КОГДА ЗАГОВОРИЛ КАМЕНЬ
К тому моменту, когда немая Катрин забирается на крышу риги и начинает бить в барабан, чтобы разбудить город Галле, в ней уже давно произошла большая перемена. Веселая и приветливая молодая девушка, которую мы видели в фургоне мамаши Кураж, ехавшей на войну, превратилась в опустившееся озлобленное существо. Она и внешне очень изменилась, не столько лицом, детская простота которого стала инфантильностью, сколько всей фигурой, отяжелевшей и бесформенной. Вместе с молящимися крестьянами она стоит на коленях у самой рампы, немного позади крестьянки, которая говорит ей через плечо, что маленькие дети ее шурина тоже находятся в окруженном городе.
Лицо Катрин неподвижно, оно, как помутневшее зеркало, давно уже утратило способность что-нибудь отражать. Она только отползает назад и, удалившись от молящихся, кидается, стараясь не шуметь, к фургону и хватает барабан, который висит там, словно выставлен на продажу. Это тот самый барабан, который ее мать несколько лет назад нашла в партии вновь закупленного товара; Катрин так упорно защищала тогда этот товар от мародерствующих ландскнехтов, что вышла из стычки с безобразящим ее шрамом на лбу. Немая отвязывает барабан, закидывает его за спину, крадется к риге, подтыкает длинные юбки и влезает на крышу. Люди молчат - решает заговорить камень.
(Актриса показывает, что спасительница города торопится, но в то же время делает все целесообразно, как работу. Многие актрисы постарались бы не подтыкать юбки перед зрителями, забывая, что юбки помешают не только исполнительнице, но и немой.) На крыше она смотрит туда, где предполагается спящий город, и сейчас же начинает бить в барабан. (Актриса зафиксировала в этой сцене ту неуклюжесть, с которой она взбиралась по лестнице в первый раз.) Она держит в руках барабанные палочки и выбивает два такта с ударением, как в слове "бе - да". Молящиеся крестьяне вскакивают, крестьянин бежит к ней (ему мешает ревматизм), немая неуклюже втаскивает лестницу к себе на крышу и продолжает бить в барабан.
(С этого момента внимание актрисы мучительно раздваивается между городом, которому нужно так много времени, чтобы проснуться, и людьми во дворе, которые ей угрожают.)
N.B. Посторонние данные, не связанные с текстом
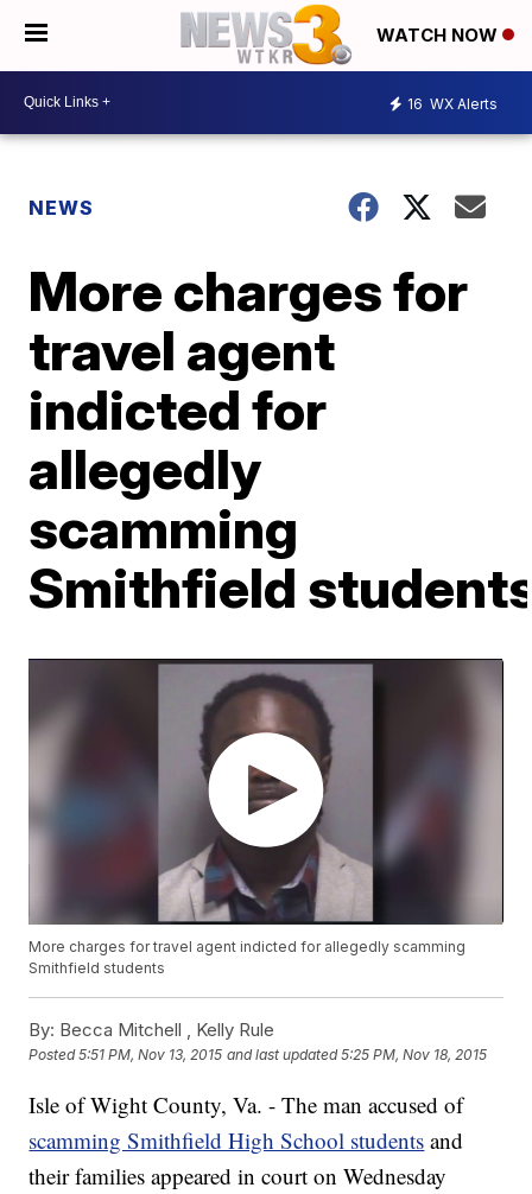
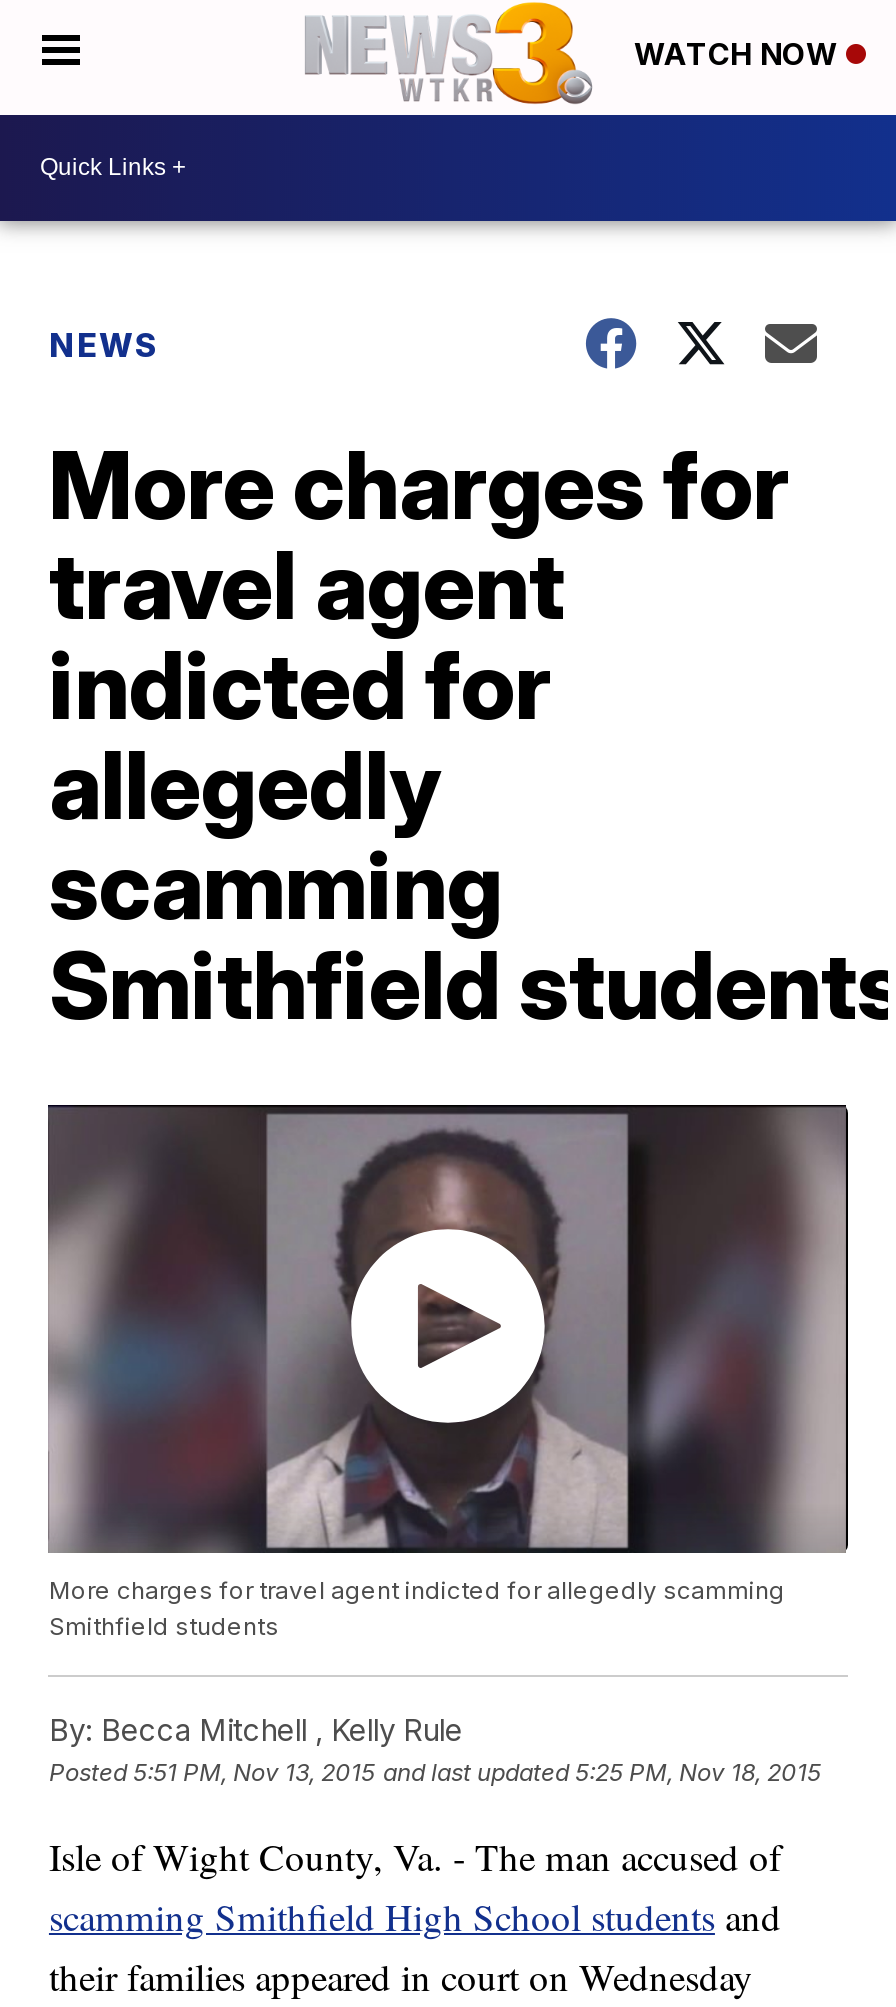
[407,95,498,113] 16 WX Alerts -> none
Внизу крестьянин, согнувшись, ищет камни, чтобы забросать ими барабанщицу; крестьянка бранится и умоляет ее перестать: "Пожалей нас! Неужто души в тебе нет?". Барабанщица бросает холодный взгляд вниз на испуганных крестьян и вновь оборачивается к городу, который, по-видимому, все еще не проснулся. (Тот, кто сострадает многим, не смеет сострадать одному.)